→ **AIM OF THE EXERCISE**: What is the number of lines in the listing below that contain the word "Build"? Give only that number.

→ **DATA RECORDS**:
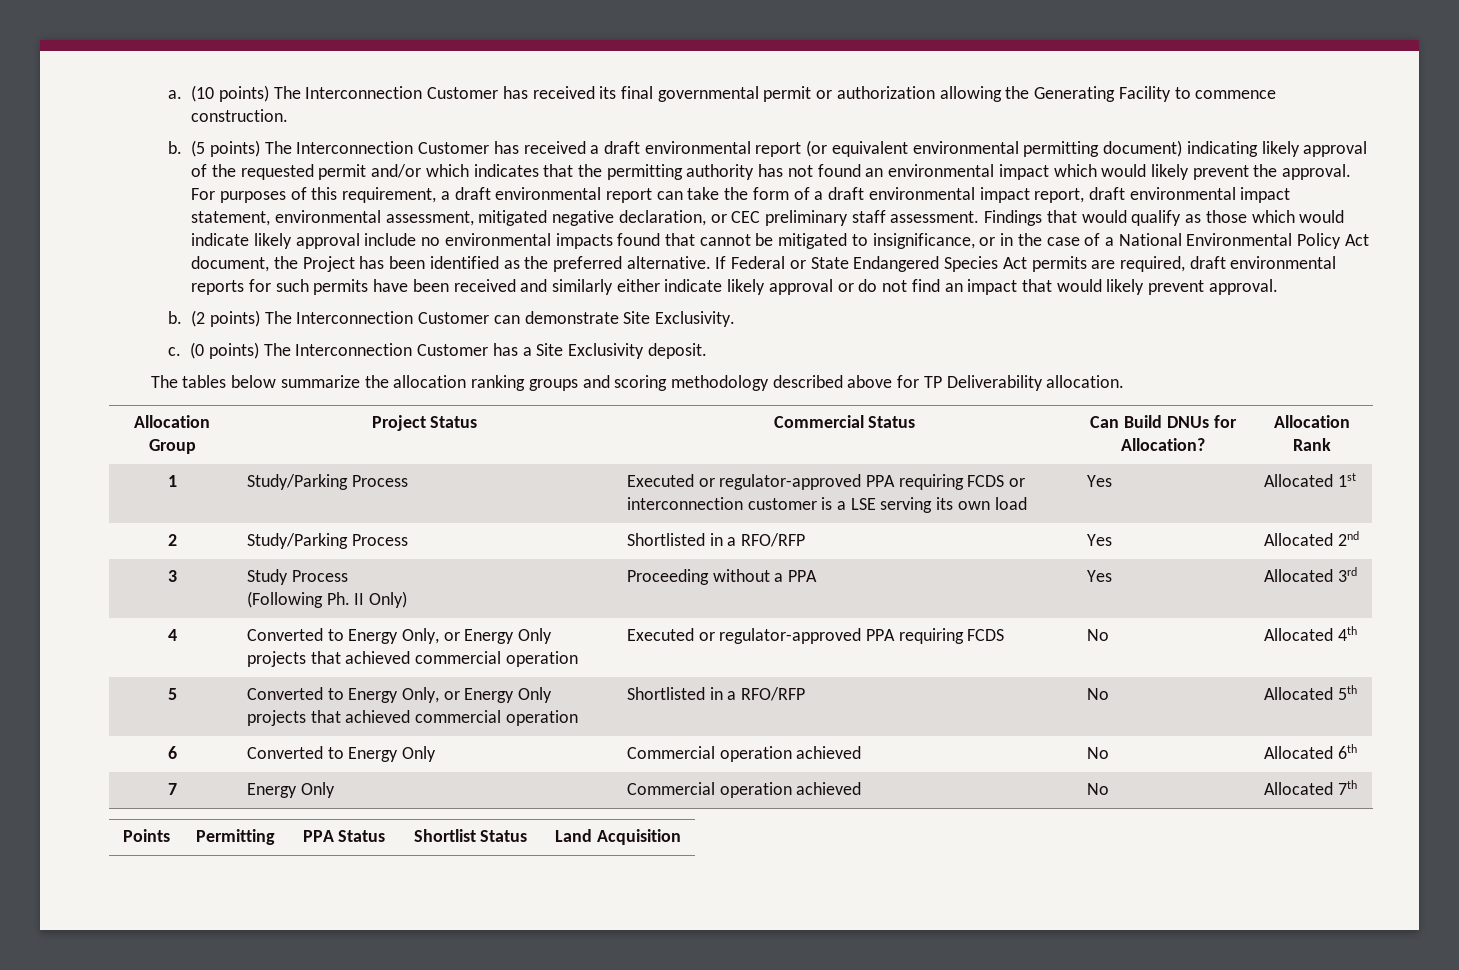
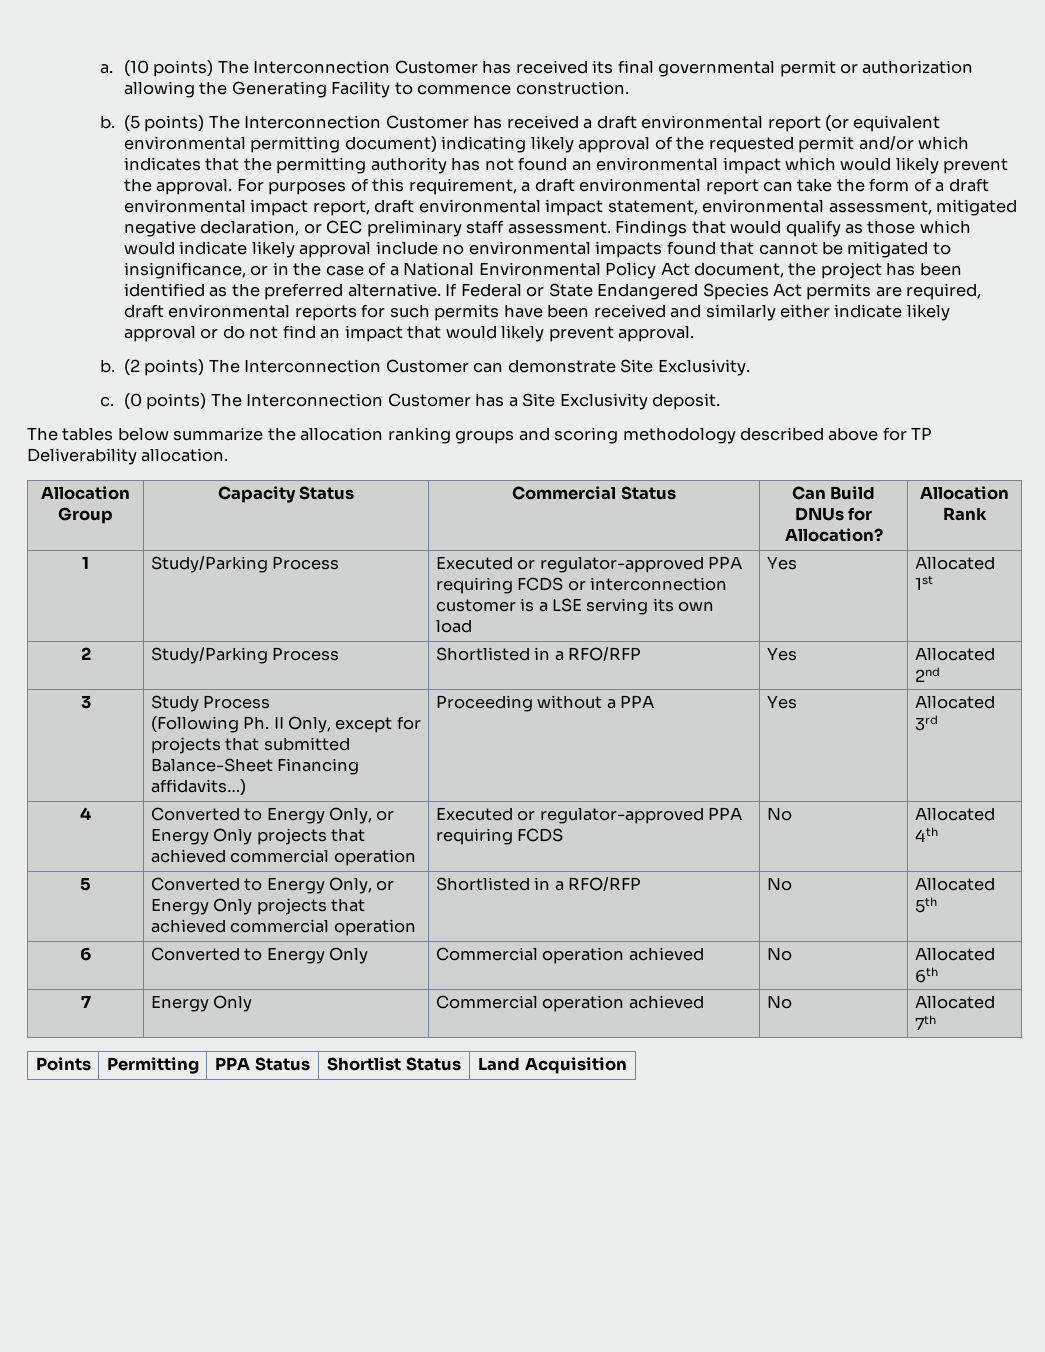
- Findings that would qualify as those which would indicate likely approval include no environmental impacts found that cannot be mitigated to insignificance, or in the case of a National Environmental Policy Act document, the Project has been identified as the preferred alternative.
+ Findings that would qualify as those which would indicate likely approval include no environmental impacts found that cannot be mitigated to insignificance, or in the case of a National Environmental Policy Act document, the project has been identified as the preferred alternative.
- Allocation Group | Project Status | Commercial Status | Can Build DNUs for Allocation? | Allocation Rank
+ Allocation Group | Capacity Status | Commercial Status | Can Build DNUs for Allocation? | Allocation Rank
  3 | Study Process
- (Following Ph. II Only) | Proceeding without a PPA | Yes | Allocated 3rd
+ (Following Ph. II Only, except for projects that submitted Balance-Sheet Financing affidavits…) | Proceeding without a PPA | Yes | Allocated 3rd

→ **WRITTEN ANSWER**: 2